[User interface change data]
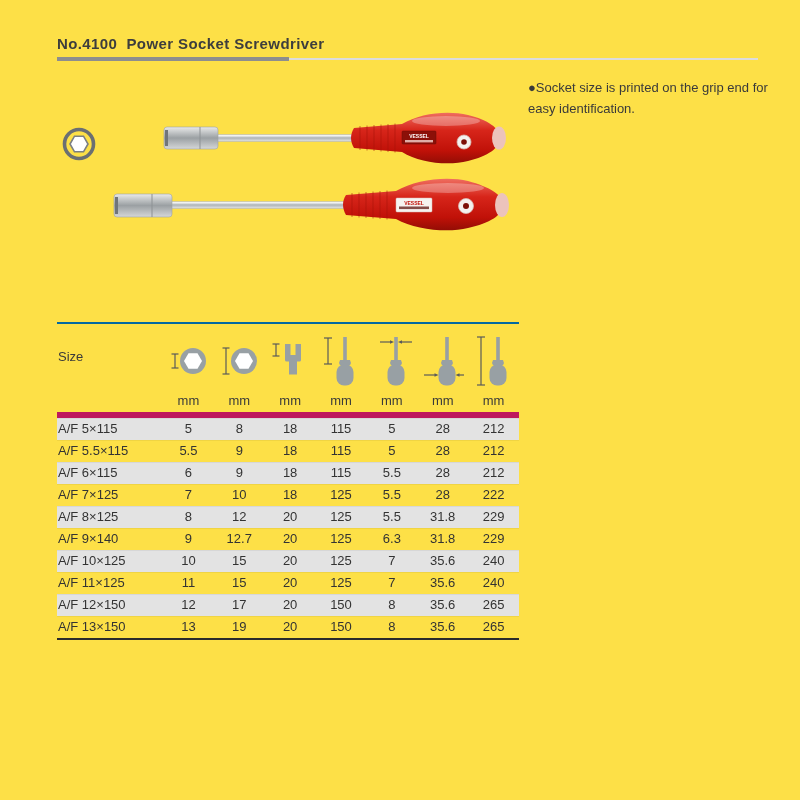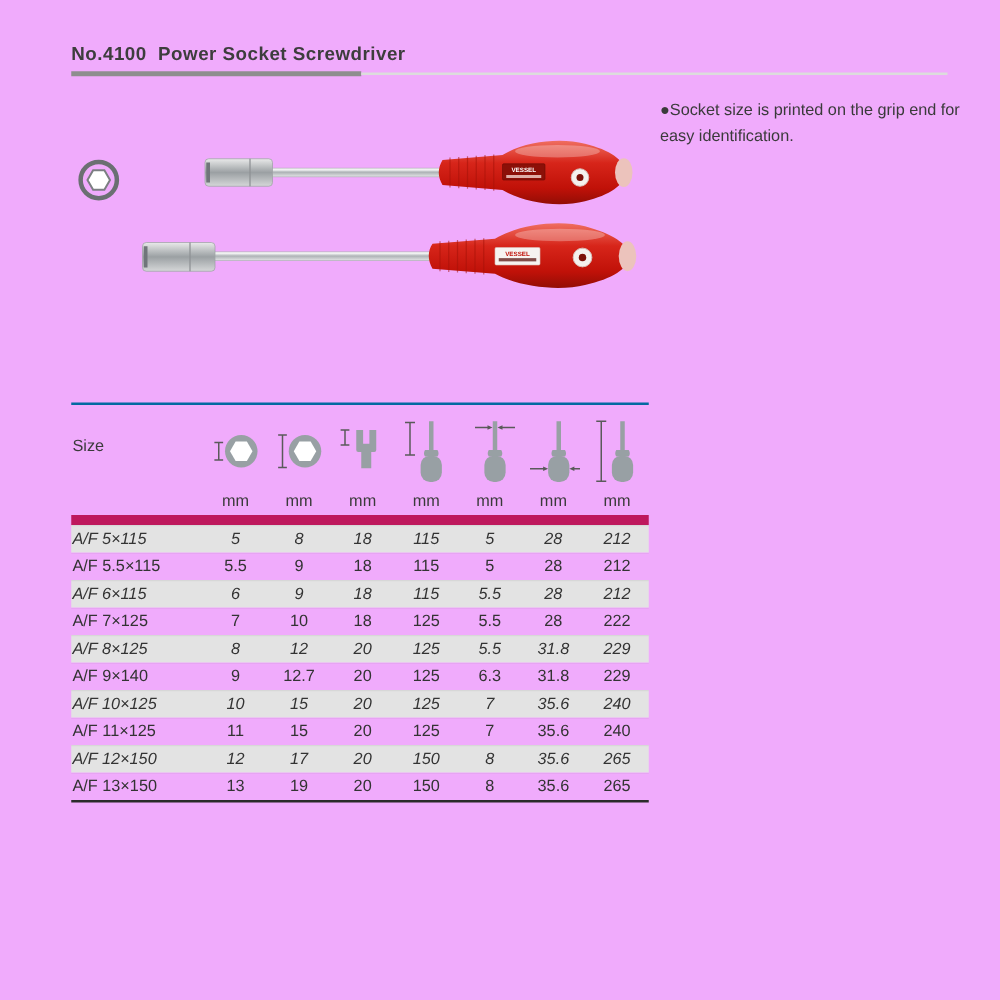--- a/index.html
+++ b/index.html
@@ -3,7 +3,7 @@
 <meta charset="utf-8">
 <style>
   html,body{margin:0;padding:0;background:#fff;}
-  .page{position:relative;width:800px;height:800px;background:#f0abfc;
+  .page{position:relative;width:800px;height:800px;background:#fde047;
         font-family:"Liberation Sans",sans-serif;overflow:hidden;}
 
   

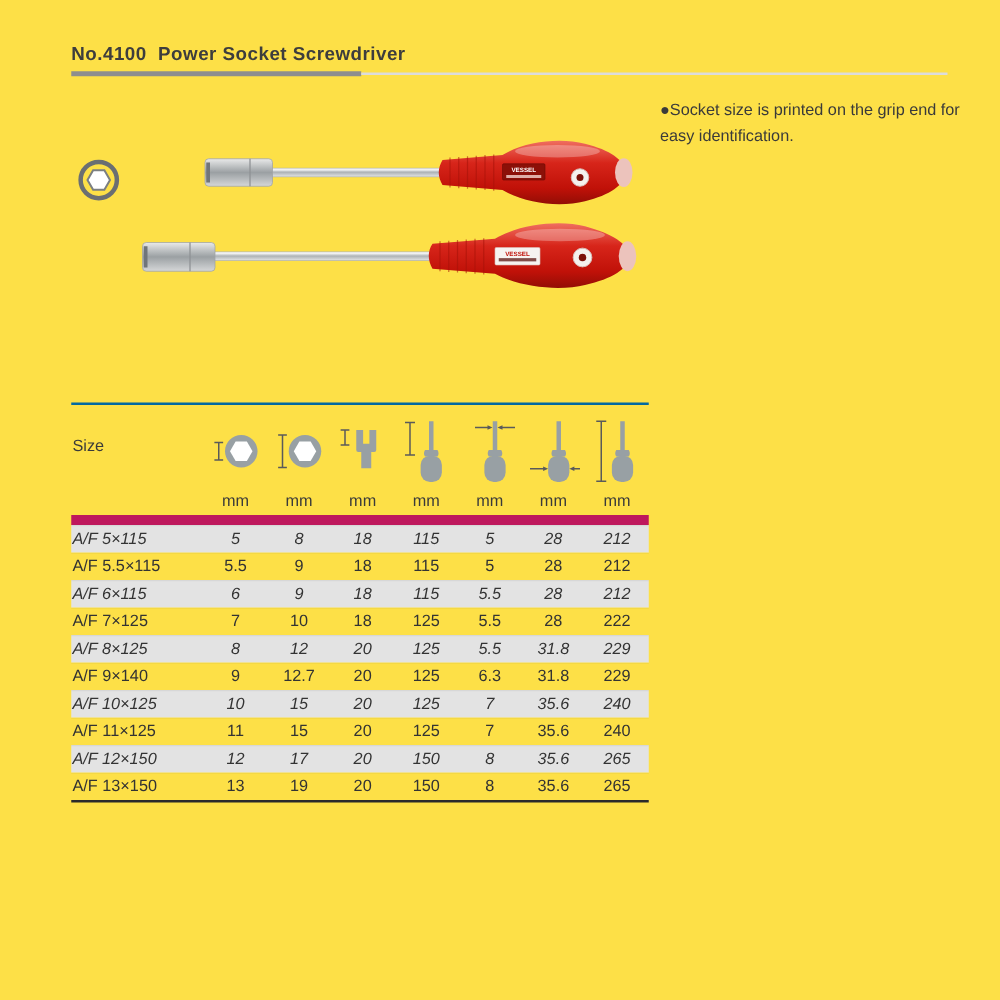--- a/index.html
+++ b/index.html
@@ -27,7 +27,7 @@
   .thead-icons{border-top:2px solid #0369a1;height:64px;}
   .size-label{font-size:13px;color:#3a3a3a;align-self:center;padding-left:1px;}
   .icon-cell{display:flex;justify-content:center;align-items:flex-end;height:100%;padding-bottom:1px;}
-  .thead-units{height:24px;border-bottom:8px solid #be185d;}
+  .thead-units{height:24px;border-bottom:6px solid #be185d;}
   .unit-cell{font-size:13px;color:#3a3a3a;text-align:center;align-self:center;}
   .tbody{border-bottom:2px solid #2b2b2b;}
   .trow{height:22px;box-shadow:inset 0 1px 0 rgba(0,0,0,0.05);}

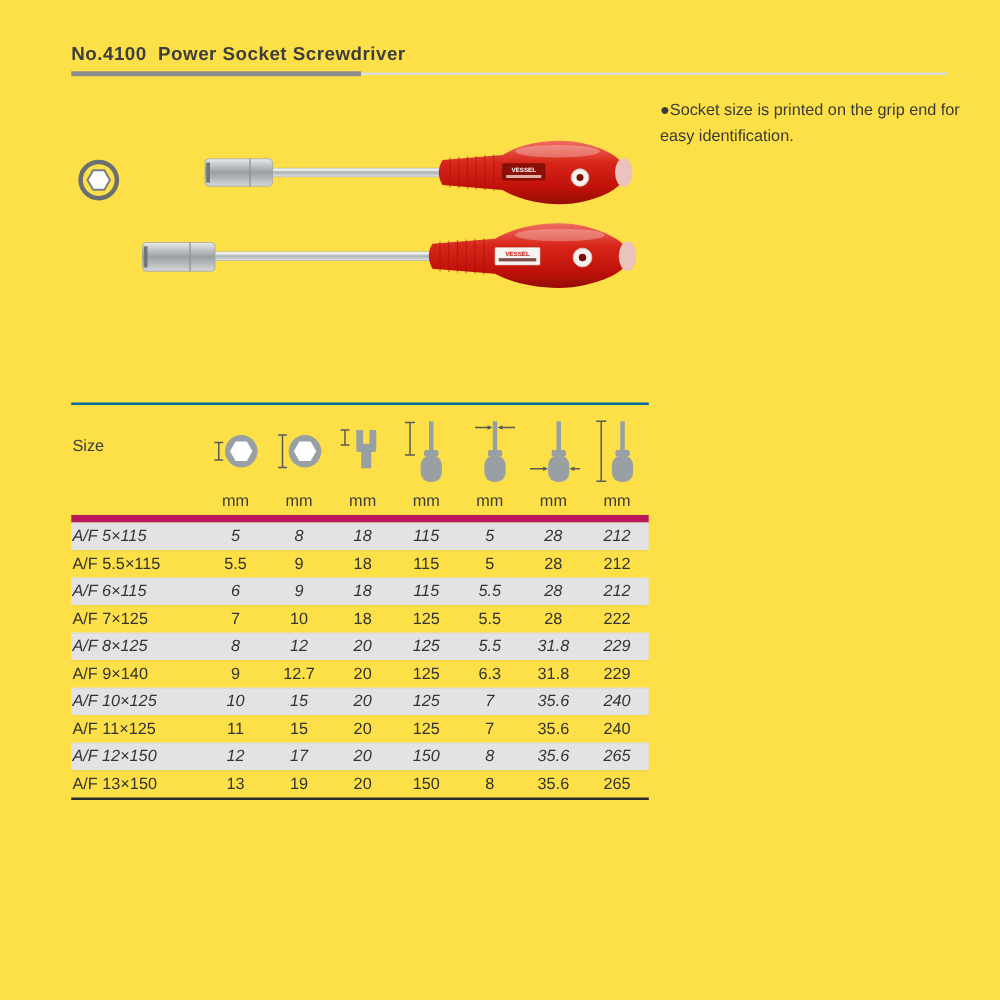--- a/index.html
+++ b/index.html
@@ -31,7 +31,7 @@
   .unit-cell{font-size:13px;color:#3a3a3a;text-align:center;align-self:center;}
   .tbody{border-bottom:2px solid #2b2b2b;}
   .trow{height:22px;box-shadow:inset 0 1px 0 rgba(0,0,0,0.05);}
-  .trow.shaded{background:#e3e3e3;font-style:italic;}
+  .trow.shaded{background:#e3e3e3;}
   .cell{font-size:13px;color:#333;line-height:22px;overflow:hidden;}
   .cell.label{padding-left:1px;white-space:pre;}
   .cell.val{text-align:center;}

• Problem: Line by line, retype the records above exactly, minus the images.

• Task answer:
--- a/index.html
+++ b/index.html
@@ -3,7 +3,7 @@
 <meta charset="utf-8">
 <style>
   html,body{margin:0;padding:0;background:#fff;}
-  .page{position:relative;width:800px;height:800px;background:#f0abfc;
+  .page{position:relative;width:800px;height:800px;background:#fde047;
         font-family:"Liberation Sans",sans-serif;overflow:hidden;}
 
   

--- a/index.html
+++ b/index.html
@@ -27,7 +27,7 @@
   .thead-icons{border-top:2px solid #0369a1;height:64px;}
   .size-label{font-size:13px;color:#3a3a3a;align-self:center;padding-left:1px;}
   .icon-cell{display:flex;justify-content:center;align-items:flex-end;height:100%;padding-bottom:1px;}
-  .thead-units{height:24px;border-bottom:8px solid #be185d;}
+  .thead-units{height:24px;border-bottom:6px solid #be185d;}
   .unit-cell{font-size:13px;color:#3a3a3a;text-align:center;align-self:center;}
   .tbody{border-bottom:2px solid #2b2b2b;}
   .trow{height:22px;box-shadow:inset 0 1px 0 rgba(0,0,0,0.05);}

--- a/index.html
+++ b/index.html
@@ -31,7 +31,7 @@
   .unit-cell{font-size:13px;color:#3a3a3a;text-align:center;align-self:center;}
   .tbody{border-bottom:2px solid #2b2b2b;}
   .trow{height:22px;box-shadow:inset 0 1px 0 rgba(0,0,0,0.05);}
-  .trow.shaded{background:#e3e3e3;font-style:italic;}
+  .trow.shaded{background:#e3e3e3;}
   .cell{font-size:13px;color:#333;line-height:22px;overflow:hidden;}
   .cell.label{padding-left:1px;white-space:pre;}
   .cell.val{text-align:center;}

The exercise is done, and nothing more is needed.